Cabra Marcado para Morrer (Man Marked for Death – Twenty Years Later)
Ano: 1984
Dir.: Eduardo Coutinho
To be colonized is to have your history stolen. And naturally, to build it up again, and again. Coutinho’s cinema is always about the modes of this exercise of building it. And about this imposed intimacy with death and erasure.

Ser colonizado é ter sua história roubada. E, naturalmente, construí-la de novo, e de novo. O cinema do Coutinho é sempre sobre os modos do exercício de reconstrução permanente, a cada gesto expressivo. E sobre a essa imposta intimidade com a morte e o apagamento.

Histoire(s) du Cinéma – Histórias do Cinema
Ano: 1988-1998
Dir.: Jean-Luc Godard
Cinema is where we echo André Bazin’s question “What is cinema?”. Cinema usually lies where we doubt its presence. Godard made the masterpiece of film essays combining a unstoppable childlike enthusiasm with electronic video tools and a consistent conscience of visual history.

Cinema está onde ecoa a pergunta de André Bazin “O que é o cinema?”. Geralmente, o cinema está onde duvidamos da sua presença. Godard fez a obra prima do vídeo ensaio combinando um imparável entusiasmo quase infantil com as novas ferramentas eletrônicas e uma consciência consistente de história visual.

Twin Peaks: The Return – Twin Peaks: o retorno
Ano: 2017
Dir.: David Lynch
The glorious end of the myth of storytelling. Lynch knows exactly how to evoke and provoke through the tropes of american narrative culture and reveal its its inherent void. There’s nothing behind the door. And the door, maybe it’s a window. It’s never clear wether Lynch is creating a proto-cinema or a post cinema. But nothing is in time. Lynch is such a gifted film critic.

O glorioso sepultamento do mito normativo do storytelling. Lynch sabe exatamente como evocar e provocar através dos tropos da cultura narrativa estadunidense e revelar sua vacuidade inerente. Não tem nada atrás da porta. E talvez a porta seja uma janela. Não é nítido se Lynch faz um pré cinema ou pós cinema. Mas nada está em tempo. Lynch é um grande crítico de cinema.

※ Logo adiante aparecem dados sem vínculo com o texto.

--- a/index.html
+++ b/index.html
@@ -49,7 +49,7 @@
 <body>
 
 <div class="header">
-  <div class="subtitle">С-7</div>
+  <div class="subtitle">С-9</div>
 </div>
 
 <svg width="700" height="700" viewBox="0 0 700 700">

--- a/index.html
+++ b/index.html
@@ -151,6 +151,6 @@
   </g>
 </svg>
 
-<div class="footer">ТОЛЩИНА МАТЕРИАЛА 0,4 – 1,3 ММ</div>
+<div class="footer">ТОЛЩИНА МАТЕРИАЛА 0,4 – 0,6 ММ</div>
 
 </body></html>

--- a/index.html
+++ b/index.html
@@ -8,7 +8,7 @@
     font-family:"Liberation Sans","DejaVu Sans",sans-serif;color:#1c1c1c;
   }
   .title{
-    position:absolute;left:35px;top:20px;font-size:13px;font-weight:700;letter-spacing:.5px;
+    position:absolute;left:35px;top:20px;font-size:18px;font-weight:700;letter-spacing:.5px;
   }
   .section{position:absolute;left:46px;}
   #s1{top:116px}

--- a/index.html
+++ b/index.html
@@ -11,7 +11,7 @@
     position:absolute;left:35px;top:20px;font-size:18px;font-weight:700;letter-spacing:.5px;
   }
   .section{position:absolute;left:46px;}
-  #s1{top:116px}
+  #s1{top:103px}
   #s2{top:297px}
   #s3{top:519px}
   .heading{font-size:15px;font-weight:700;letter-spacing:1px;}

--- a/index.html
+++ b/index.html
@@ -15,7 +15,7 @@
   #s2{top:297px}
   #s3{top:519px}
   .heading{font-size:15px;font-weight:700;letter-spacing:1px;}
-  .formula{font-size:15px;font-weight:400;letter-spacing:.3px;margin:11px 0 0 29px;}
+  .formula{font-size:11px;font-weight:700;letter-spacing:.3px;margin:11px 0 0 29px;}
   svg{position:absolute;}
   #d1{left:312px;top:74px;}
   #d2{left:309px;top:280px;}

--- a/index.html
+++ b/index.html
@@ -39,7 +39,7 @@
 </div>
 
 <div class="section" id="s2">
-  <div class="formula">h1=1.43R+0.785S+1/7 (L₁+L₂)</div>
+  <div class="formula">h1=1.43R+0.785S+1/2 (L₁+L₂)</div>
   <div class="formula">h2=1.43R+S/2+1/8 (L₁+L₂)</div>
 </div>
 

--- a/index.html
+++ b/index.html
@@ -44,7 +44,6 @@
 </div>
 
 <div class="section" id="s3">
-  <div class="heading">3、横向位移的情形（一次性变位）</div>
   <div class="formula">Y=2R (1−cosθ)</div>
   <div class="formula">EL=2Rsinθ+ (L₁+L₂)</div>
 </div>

Meshes of the afternoon – Tramas do entardecer
Ano: 1943
Dir.: Maya Deren
Another poem about trance. Another trance about poetry. There are some films that exhale the strong power of spreading the independent desire of one to make its own film, to discover their own language, to develop their own way of production. Every single object in the film has a very intense sense of presence, of being a living thing. Dreaming is essential. That’s why capitalism wants to kill it.


Mais um poema sobre transe. Mais um transe sobre poesia. Há alguns filmes que exalam o desejo contagioso de cada um querer fazer seu filme, de descobrir sua língua singular e sua forma de produção. Cada objeto aqui tem um intenso senso de presença, de coisa viva. Sonhar é essencial. Por isso o capitalismo quer matar isso de qualquer jeito.

Love is the message and the message is death
Ano: 2016
Dir.: Arthur Jafa
A militant film against property. An inappropriate film about history. An exciting film about death – about what some call the “death of cinema”. Cinema is everywhere. Is within the cut. Death is somehow a matter of rhythm, a matter of falling. So, falling on the ground is, somehow, rehearsing. This is a masterpiece about repetition, about practicing, and the process of transmitting things through other modalities of languages. This is like Oscar Micheaux remaking Histoire(s) du Cinéma.

Um filme militante contra a propriedade. Um filme inapropriado sobre história. Um filme vital sobre a morte – sobre o que alguns chama de “a morte d(n)o cinema”. Cinema está por todo lado. Tá no corte. Morte é questão de ritmo – de certa forma. Então, cair no chão é uma espécie de ensaio, repetição (“chão, chão, chão”). Esta é uma obra prima sobre repetição, sobre praticar, e sobre o processo de transmissão através de outros tipos de línguas. É como se Oscar Micheaux realizasse um remake de História(s) do Cinema.